“So you think that money is the root of all evil?” - erbdex
http://capitalismmagazine.com/2002/08/franciscos-money-speech/

======
ubertaco
This isn't an article, this is just copy-paste from Ayn Rand.

And at that, it's copy-paste of a character in one of her objectivist-utopian
fanfics beating up a strawman based on a misquote of 1 Timothy 6:

> But godliness with contentment is great gain, for we brought nothing into
> the world, and we cannot take anything out of the world. But if we have food
> and clothing, with these we will be content. But those who desire to be rich
> fall into temptation, into a snare, into many senseless and harmful desires
> that plunge people into ruin and destruction. For _the love_ of money is _a_
> root of _all kinds of evils_. It is through this craving that some have
> wandered away from the faith and pierced themselves with many pangs. > > (1
> Timothy 6:6-10 ESV)

The subject in view there is one of Christian priorities and contentment; for
a Christian, faithful service to God must be held of much greater value than
wealth, and therefore contentment with what God provides is an essential
characteristic of a devout Christian.

It's not "EVERY EVIL ON EARTH COMES FROM MONEY"; indeed, the idea is far
afield of Christianity.
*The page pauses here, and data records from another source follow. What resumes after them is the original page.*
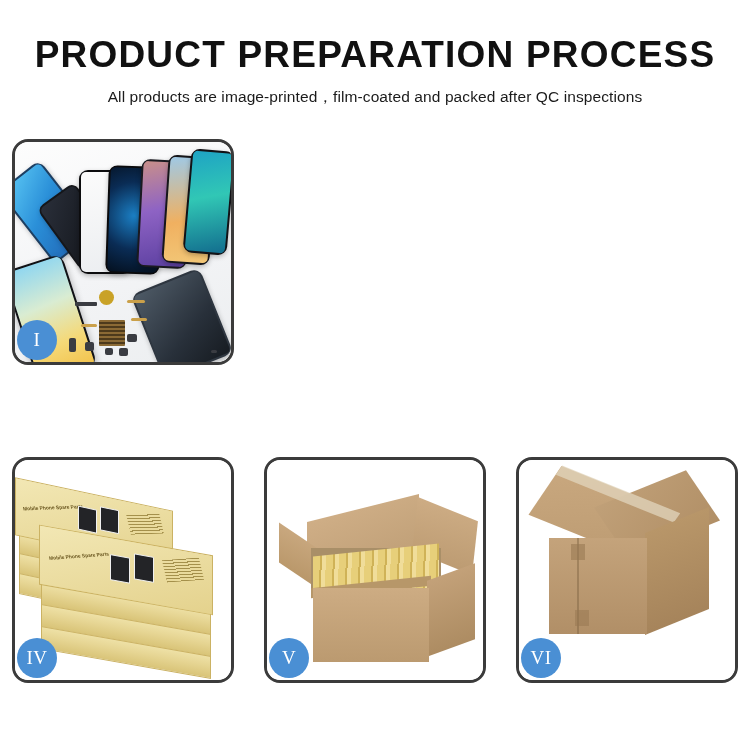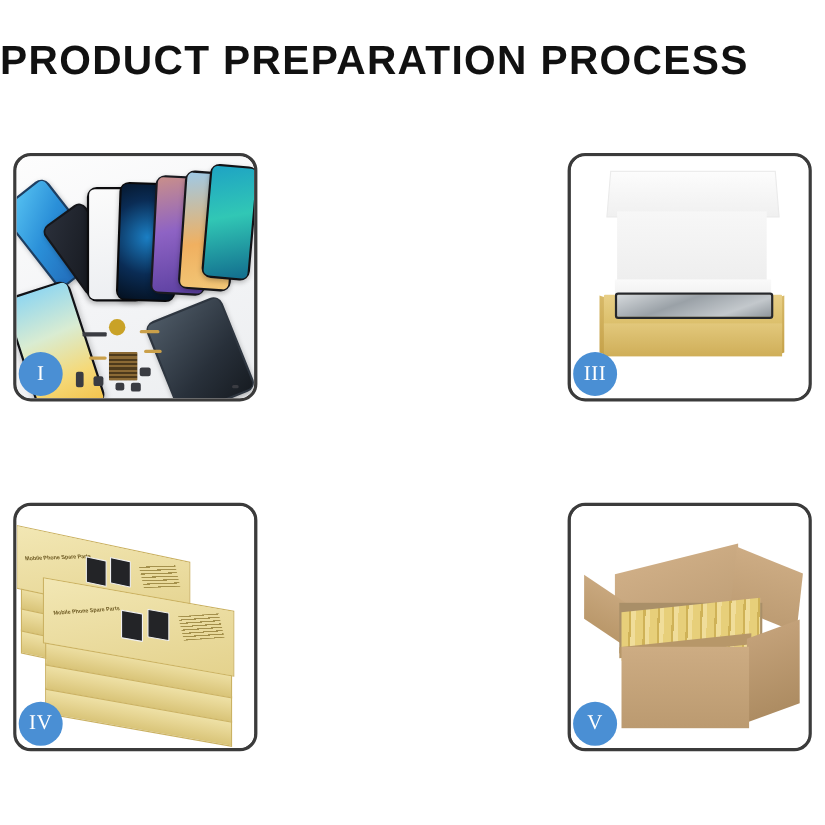"PRODUCT PREPARATION PROCESS" .header { text-align: left -> center }
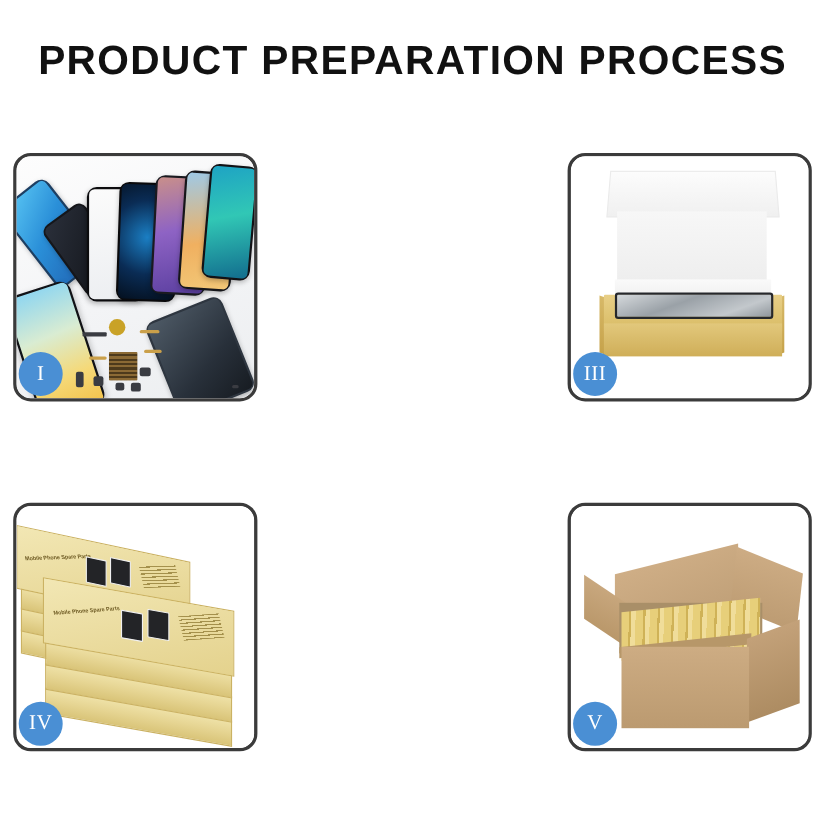"All products are" div.subtitle { html: none -> <div>All products are image-printed，film-coated and packed after QC inspections</div> }
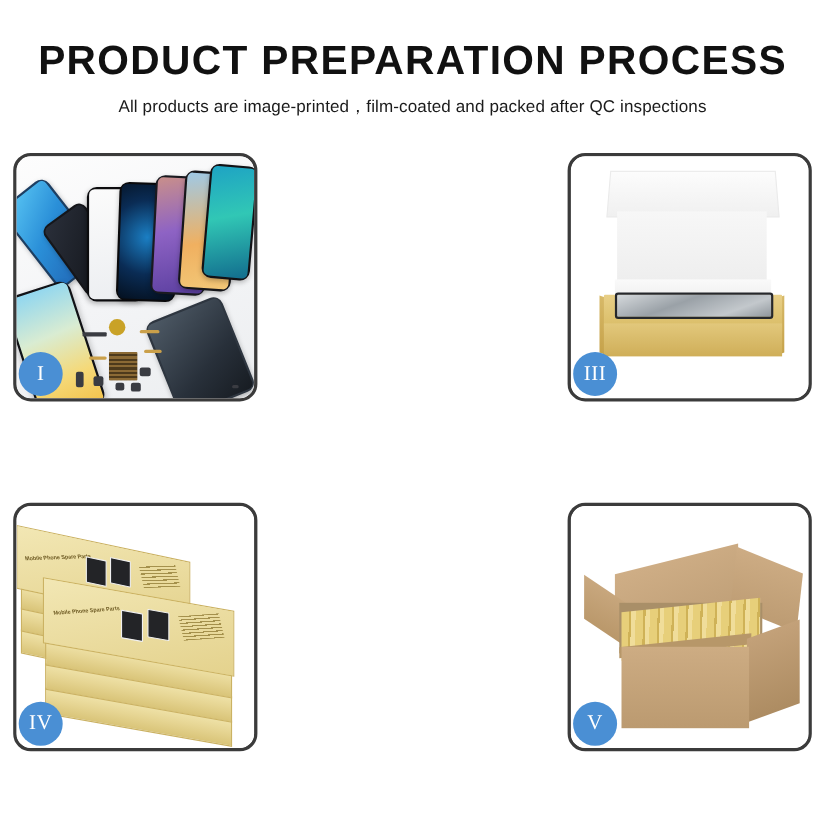"III" div.panel { html: <div> <div> <div></div> <div></div> <div></div> <div></div> <div></div> <div></div> <div></div> <div></div> </div> <div>III</div> </div> -> none }
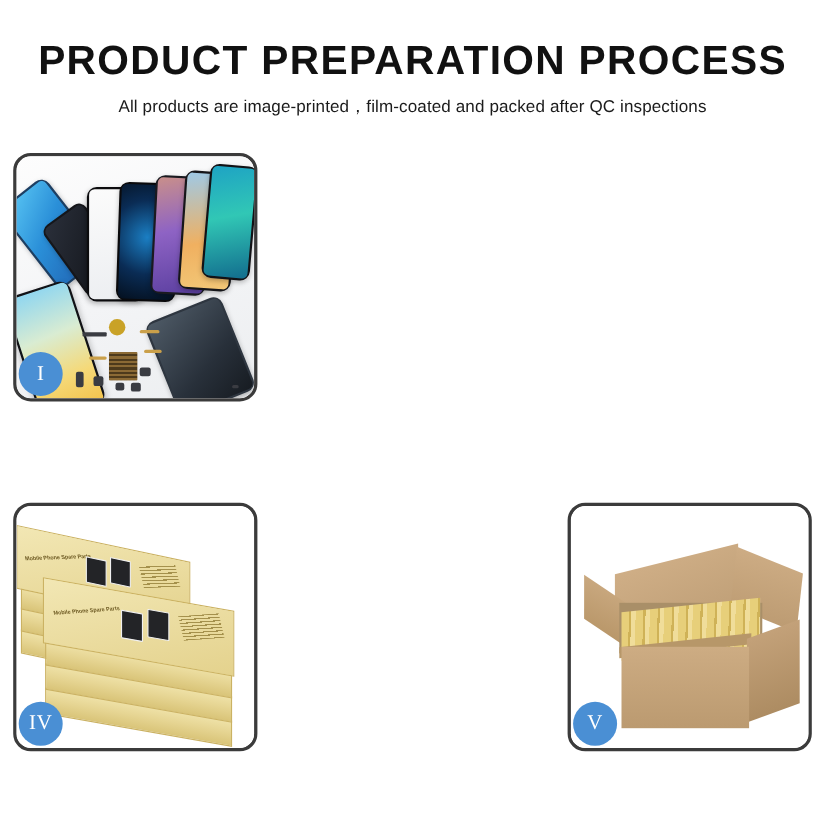"VI" div.panel { html: none -> <div> <div> <div></div> <div></div> <div></div> <div></div> <div></div> <div></div> <div></div> <div></div> </div> <div>VI</div> </div> }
In the view of Christianity, every evil on earth comes
from the sinful heart of man, whether or not money is even involved.

Rather, the actual statement -- the one Rand misquoted to distort into an
easier strawman to fight -- is that a wholesale devotion to procurement of
wealth is itself a wrong that leads to many other wrongs.

The really interesting thing, I think, is to see how the _actual_ quote and
its context _does_ apply to Rand's strictly-utilitarian view of others.

------
nefitty
Ayn Rand? Really? There's a reason her "objectivism" isn't discussed in
philosophy courses. It's nonsense conservative rhetoric that has nothing to do
with the academic discipline. John Oliver summed it up nicely:
[http://www.youtube.com/watch?v=_8m8cQI4DgM](http://www.youtube.com/watch?v=_8m8cQI4DgM)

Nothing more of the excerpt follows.